Review: Fresno State’s ‘To Thine Own Self’ rings true by reimagining Shakespeare
Is Fresno ready for Shakespeare’s “Romeo and Julius”? Of course it is.
I hope it is.
Is it? (He asks plaintively.)
After all, we’re in 2021. And one of the most comforting things about “To Thine Own Self Be True: Gender, Sexuality, and the Bard,” is how regular it seems. Twenty years ago, there might have been picket signs bearing the infernal slogan “It’s Adam and Eve, Not Adam and Steve” waved in front of the John Wright Theatre on opening night. Fast forward to today, when streaming services have enough gay content to bring down the Logo network. Shakespeare from an LGBTQ/non-binary perspective just doesn’t make the waves it did.
Pictured above: R.L. Preheim, left, and Andrew Mickelson spar in ‘To Thine Own Self Be True.’ Photo: Fresno State
Besides, it’s a lot harder to protest a video production.
With this collection of scenes, monologues and sonnets, director Brad Myers offers a fresh and compelling take on material known for, well, its heterosexuality. The production features 28 Fresno State actors, and the piece is skillfully edited by Professor Candace Egan (with help from students in the university’s Department of Media, Communications and Journalism). It’s virtual, of course. It was filmed on campus using socially distanced protocols. Which means that in terms of physical contact, the result is downright demure, especially compared to some of the hot-and-heavy, R-rated Shakespeare I’ve seen recently. But, psychologically, it still creates some romantic heat.

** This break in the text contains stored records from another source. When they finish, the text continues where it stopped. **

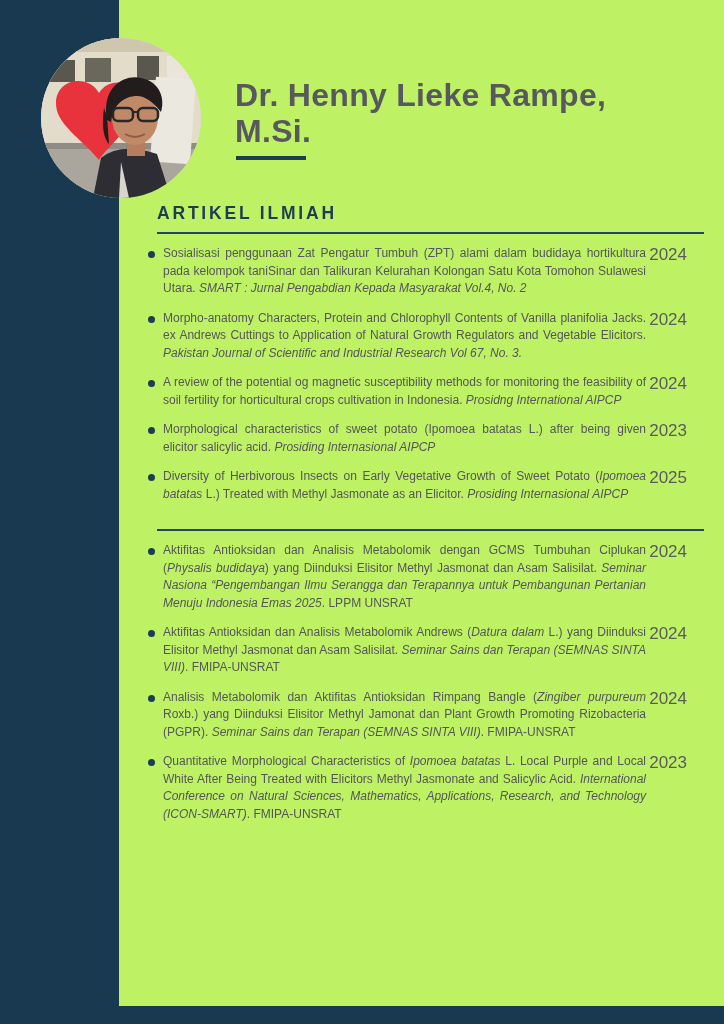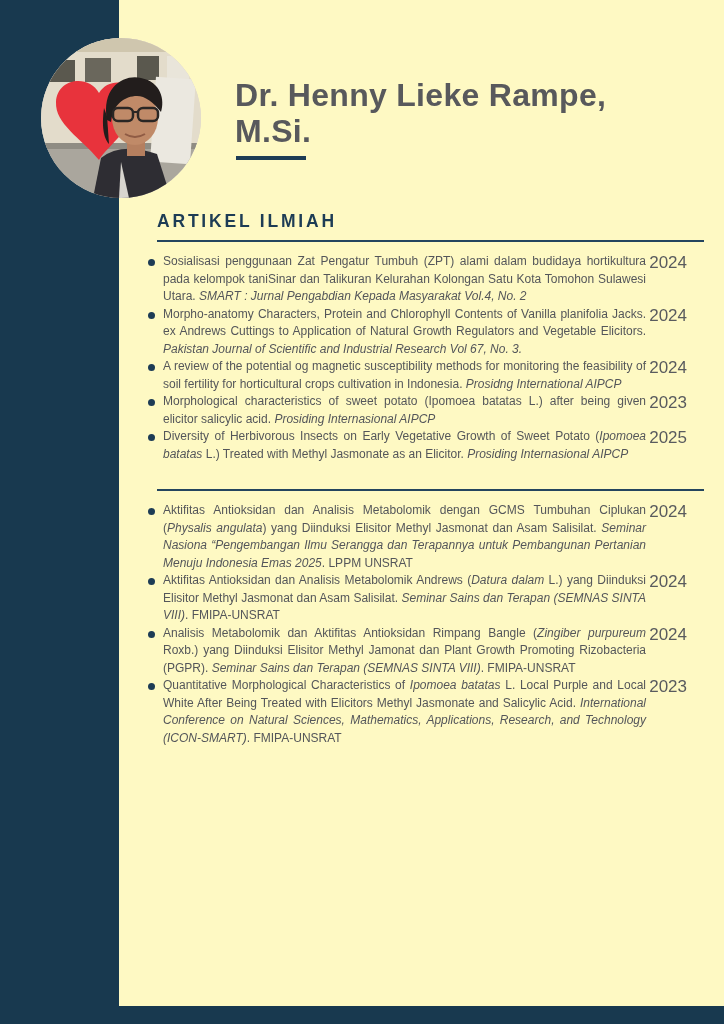"Dr. Henny Lieke Rampe," .page { background: #fef9c3 -> #bef264 }
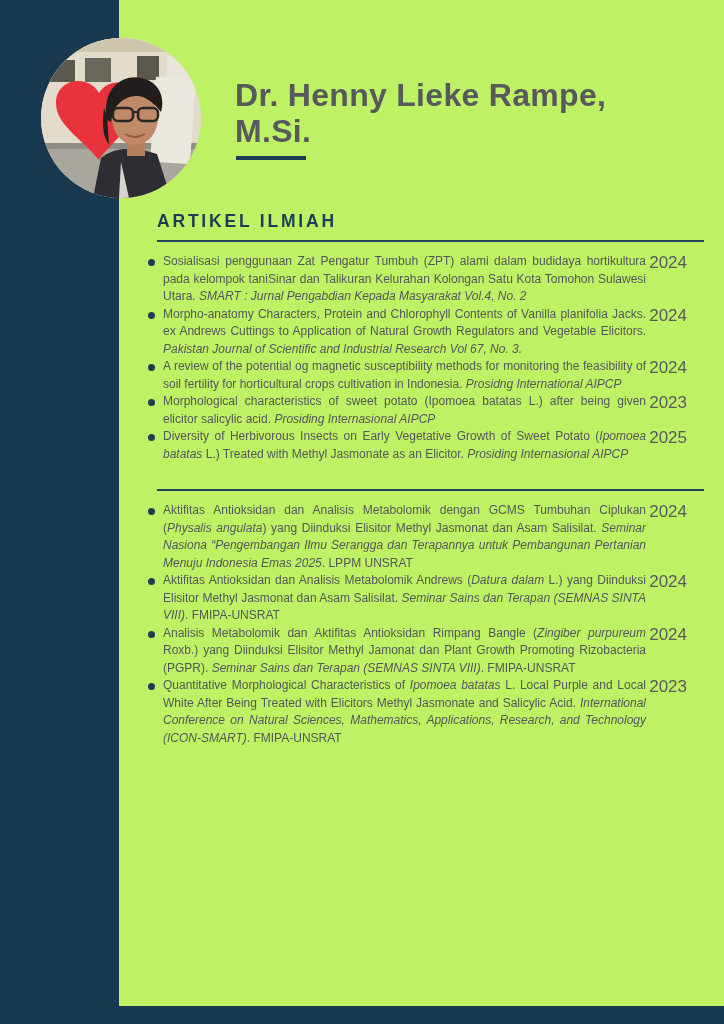"ARTIKEL ILMIAH" .section-title { margin: 16px 0 0 9px -> 8px 0 0 9px }
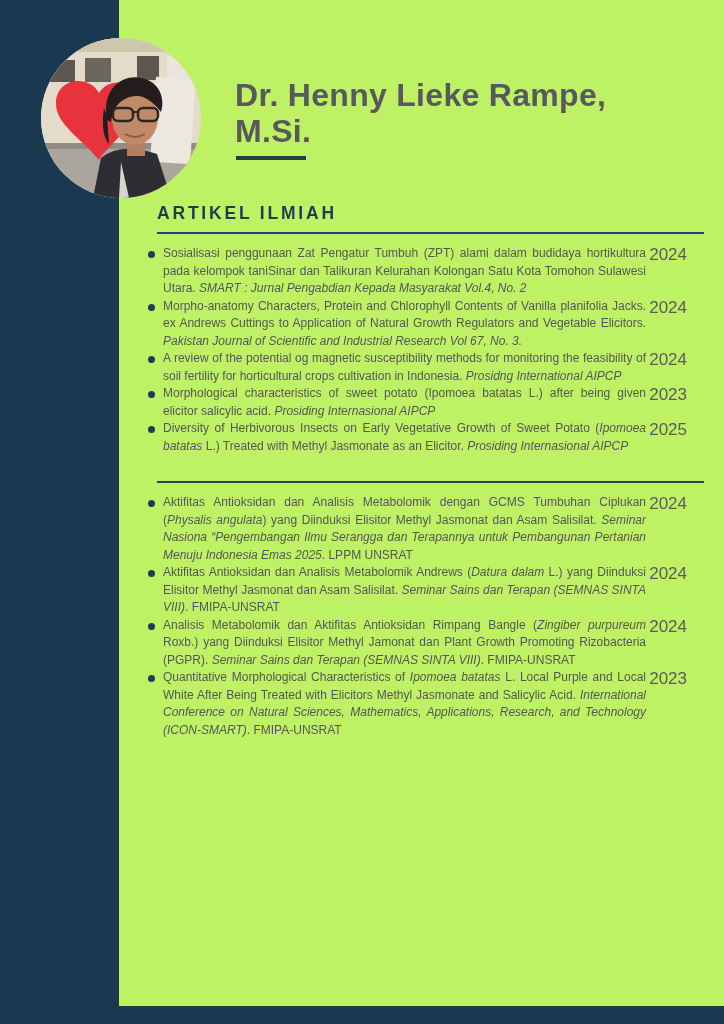"Morpho-anatomy Characters, Protein and" .entry + .entry { margin-top: none -> 12px }
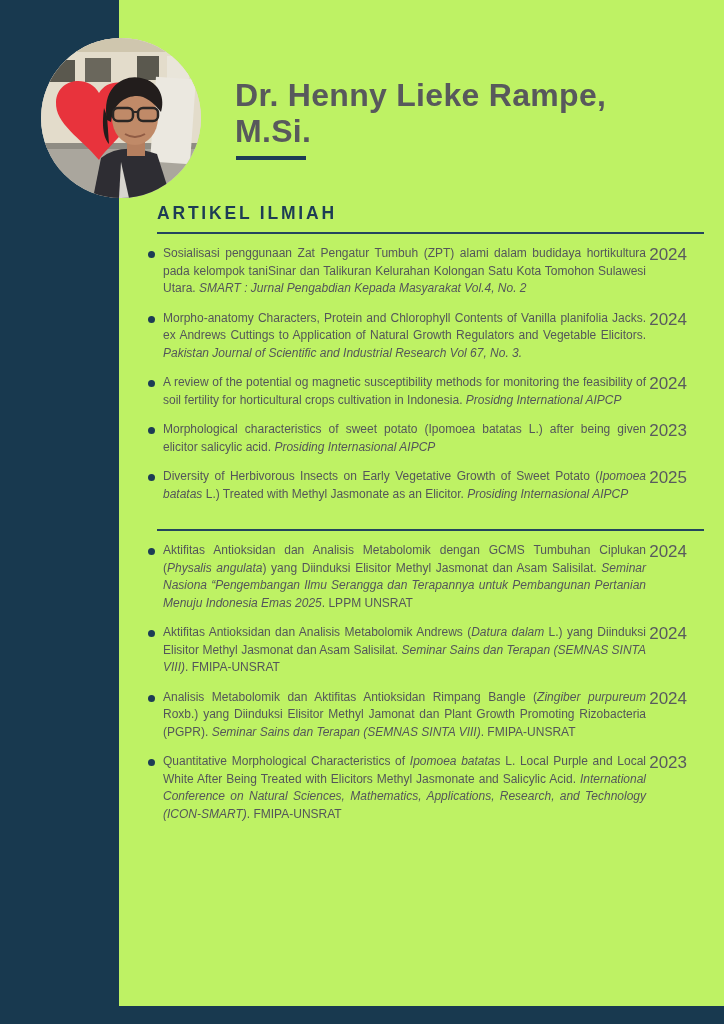"Physalis angulata" i { text: angulata -> budidaya }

Fresno State has done a nice job with the tech presentation, including Liz Crifasi’s sound design and Regina Harris’ lighting. And I like Egan’s visual aesthetic throughout: Full-screen images introducing various segments segue into prominent borders around the filmed performances. (Some of those images are stock; others were generated by the editing team, such as the Stonewall collage, the non-binary flag and skies for “Antony & Cleopatra.”)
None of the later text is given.